▸ **RECORDS SHOWN**

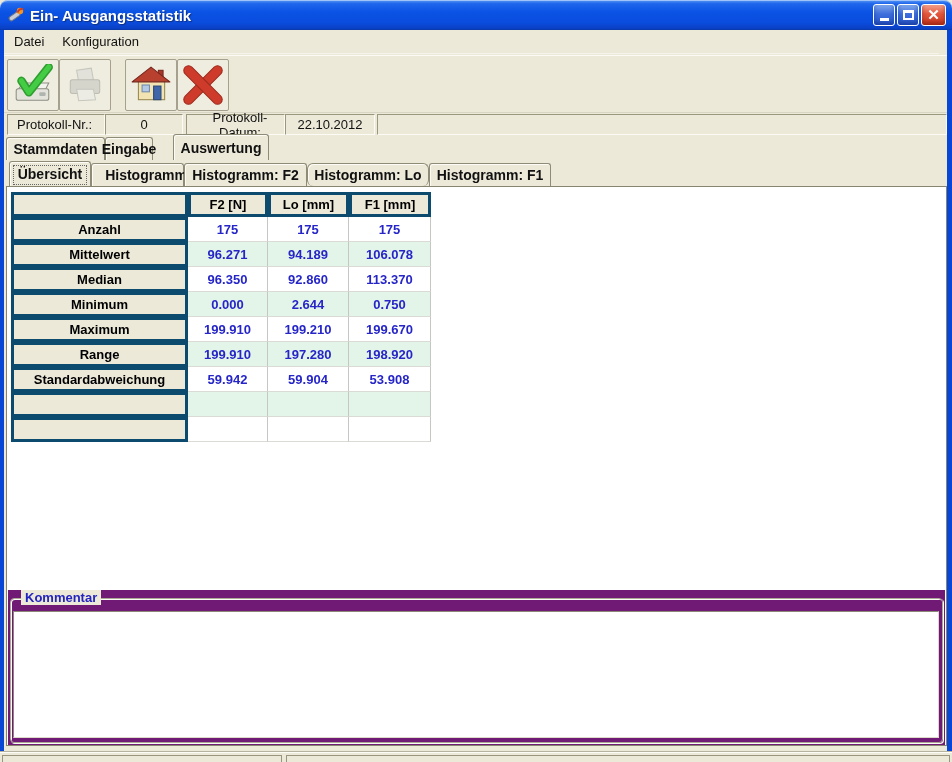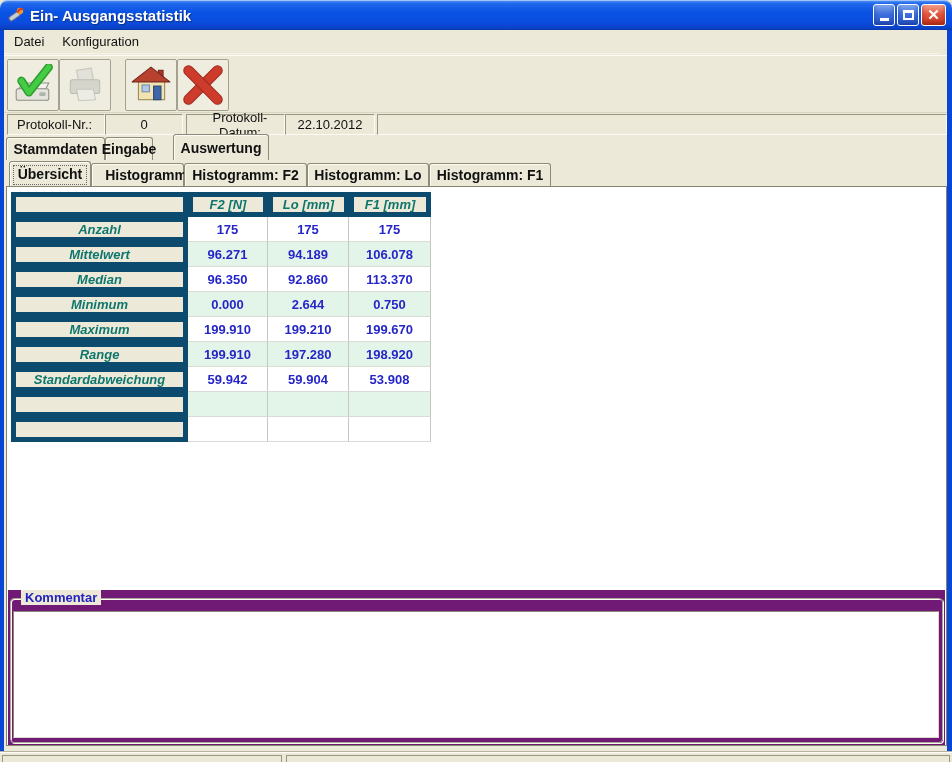--- a/index.html
+++ b/index.html
@@ -179,7 +179,7 @@
   <div class="stab active" style="left:9px;width:82px;">Übersicht</div>
   <div class="stab" style="left:91px;width:93px;padding-left:17px;">Histogramm</div>
   <div class="stab" style="left:184px;width:123px;">Histogramm: F2</div>
-  <div class="stab" style="left:307px;width:122px;">Histogramm: Lo</div>
+  <div class="stab" style="left:307px;width:122px;border-radius:6px;">Histogramm: Lo</div>
   <div class="stab" style="left:429px;width:122px;text-align:right;">Histogramm: F1</div>
 
   <div class="page">

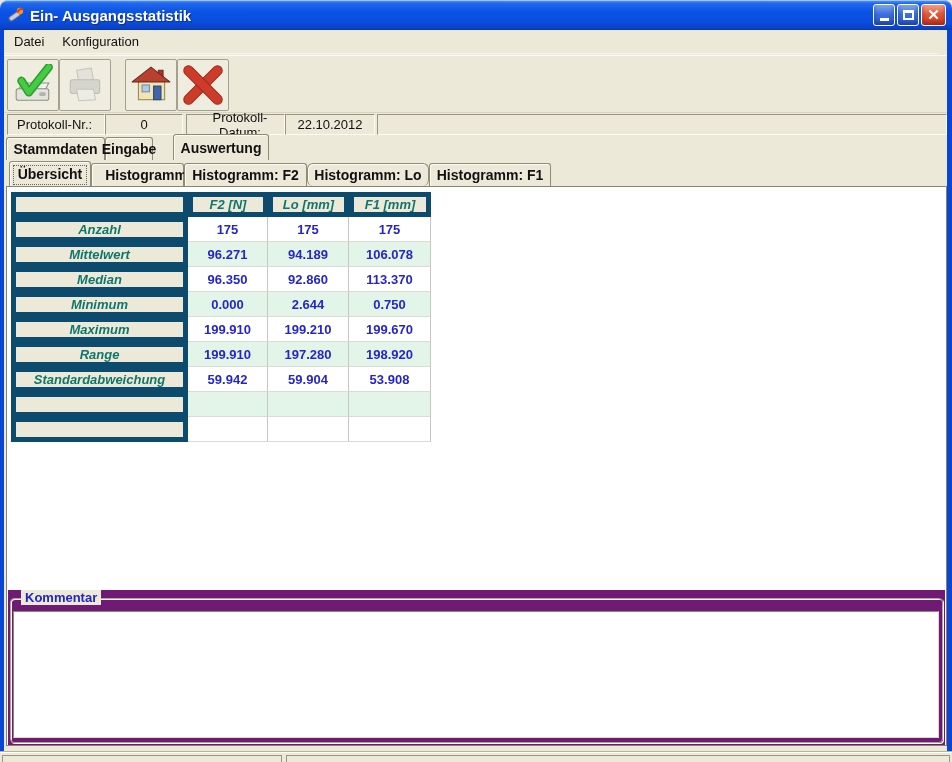--- a/index.html
+++ b/index.html
@@ -76,7 +76,7 @@
     display:grid;grid-template-columns:177px 80px 81px 82px;grid-auto-rows:25px;
   }
   .cell{display:flex;align-items:center;justify-content:center;font-size:13px;font-weight:bold;}
-  .cell.head,.cell.corner,.cell.label{background:#ECE9D8;border:5px solid #0c4a6e;color:#0f766e;font-style:italic;}
+  .cell.head,.cell.corner,.cell.label{background:#ECE9D8;border:3px solid #0c4a6e;color:#000000;}
   .cell.val{color:#2626C8;border-right:1px solid #C6C6C2;border-bottom:1px solid #DBDBD6;}
   .cell.val.white{background:#FFFFFF;}
   .cell.val.mint{background:#E3F4E8;}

▸ **WHAT IS EXPECTED**
When a line in the material above holds the word "background", copy that line.

▸ **WRITTEN RESPONSE**
-  .cell.head,.cell.corner,.cell.label{background:#ECE9D8;border:5px solid #0c4a6e;color:#0f766e;font-style:italic;}
+  .cell.head,.cell.corner,.cell.label{background:#ECE9D8;border:3px solid #0c4a6e;color:#000000;}
   .cell.val.white{background:#FFFFFF;}
   .cell.val.mint{background:#E3F4E8;}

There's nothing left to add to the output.